アンペア数の基本的な変更方法を紹介したところで、ここからはアンペア数の変更する際の注意点を解説します。
契約アンペアの変更は1年に1回のみ
電気料金プランの内容や供給エリア、約款などによって条件は異なりますが、電気の契約は基本的には1年契約です。このため、アンペア数の変更も1年に1回しかできないことが一般的です。
なお、プランによってはアンペア数の変更手続きや変更の適用タイミングについて、条件が設定されていることもあります。アンペア変更前に、一度契約内容を確認しておくことをおすすめします。
物件によってはアンペア数の上限が低い場合がある
古い物件の場合、アンペアの上限が低く設定されていることがあります。これは、建築当時の電力需要を元に配線やブレーカーが設置されているためです。こうした物件でアンペア数を上げる場合は工事が必要となり、工事費が発生する可能性があります。

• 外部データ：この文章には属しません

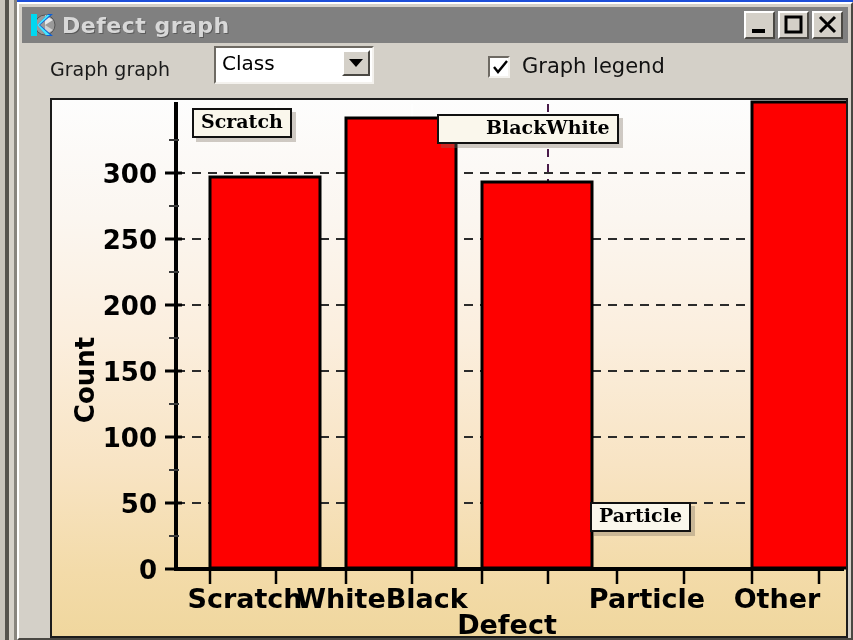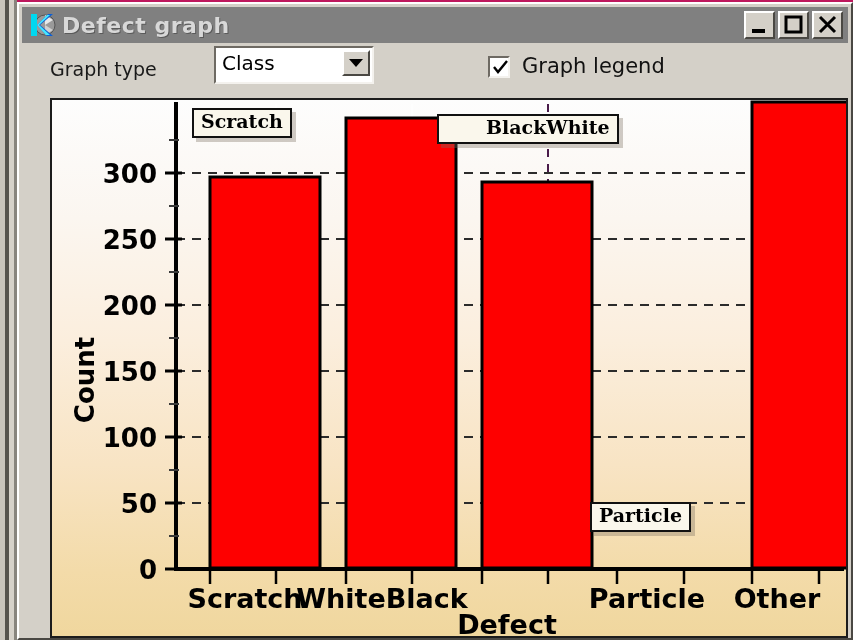"Defect graph" #desktop { background: #be185d -> #1d4ed8 }
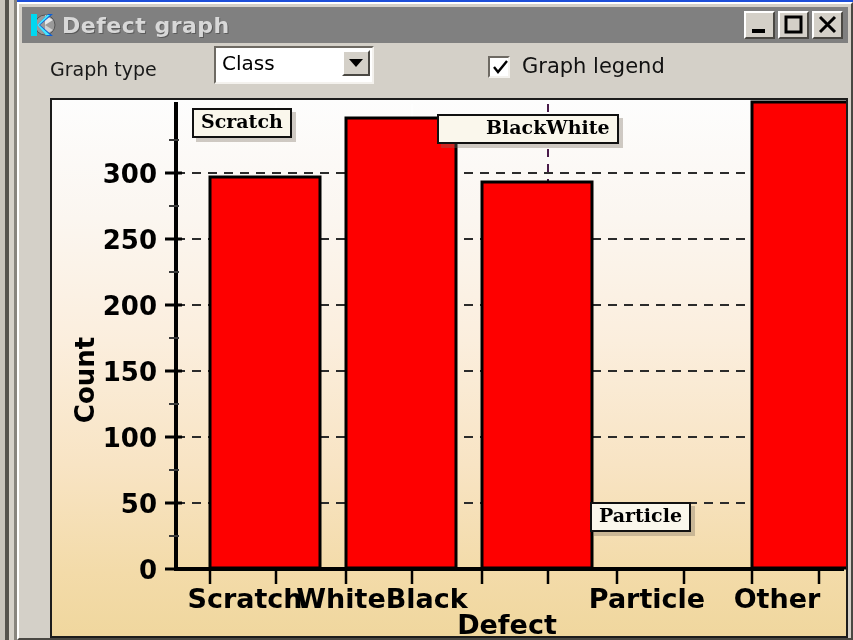"Graph type" div { text: type -> graph }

賃貸住宅に住んでいる場合は管理会社や大家さんに事前確認をする
賃貸物件では、建物全体で使用できる電気の量が決められているため、アンペア数の変更には管理会社またはオーナーの許可が必要になります。さらに変更に伴い工事が発生する場合は、工事費の負担についても事前に管理会社またはオーナーに確認しておいたほうがよいでしょう。
また、退去時には原状回復義務により、アンペア数を元の状態に戻さねばならないこともお忘れなく。
アンペア数に関するよくある質問
ここでは、アンペア数に関するよくある質問にお答えします。
Q1)契約アンペアは当日にすぐ変えられる?
アンペア数は、スマートメーターが設置されていれば当日変更が可能です。ただし、アンペア変更に伴って配線工事などが発生するケースでは、当日の変更はできません。また、受付時間や契約状況によっても、当日に対応できない場合があります。
Q2)引越し先のアンペア数の確認・変更方法は?
引越し先のアンペア数を知りたいときは、物件の管理会社やオーナーに確認するのが確実です。また、内見時に分電盤を確認する方法もあります。
引越しと同時にアンペア数を変更したい場合は、引越し先の電力会社と契約する際にアンペア変更の手続きを行ってください。なお、多くの電力会社では引越しと同時のアンペア変更について、Webでは受け付けておらず、電話申し込みのみとしている点にはご注意ください。
Q3)スマートメーターが設置されてないとアンペア数は変更できない?
スマートメーターが設置されていない場合でも、アンペア変更の手続き内容は変わりません。ただしアンペアブレーカーの変更工事が発生するため、当日でのアンペア変更はできません。また、工事には1時間程度かかり、工事中は一時的に停電するほか、立ち会いも必要です。
なお、工事費用は原則かかりませんが、設備状況によっては費用が発生するケースもあります。
適切なアンペア数を契約して電気を快適に使おう
アンペア数は適切な大きさに変更することで、基本料金、ひいては電気代を抑えられます。もっと効率的に電気代を節約したい人は、電力会社・電気料金プランの変更も検討するのがおすすめ。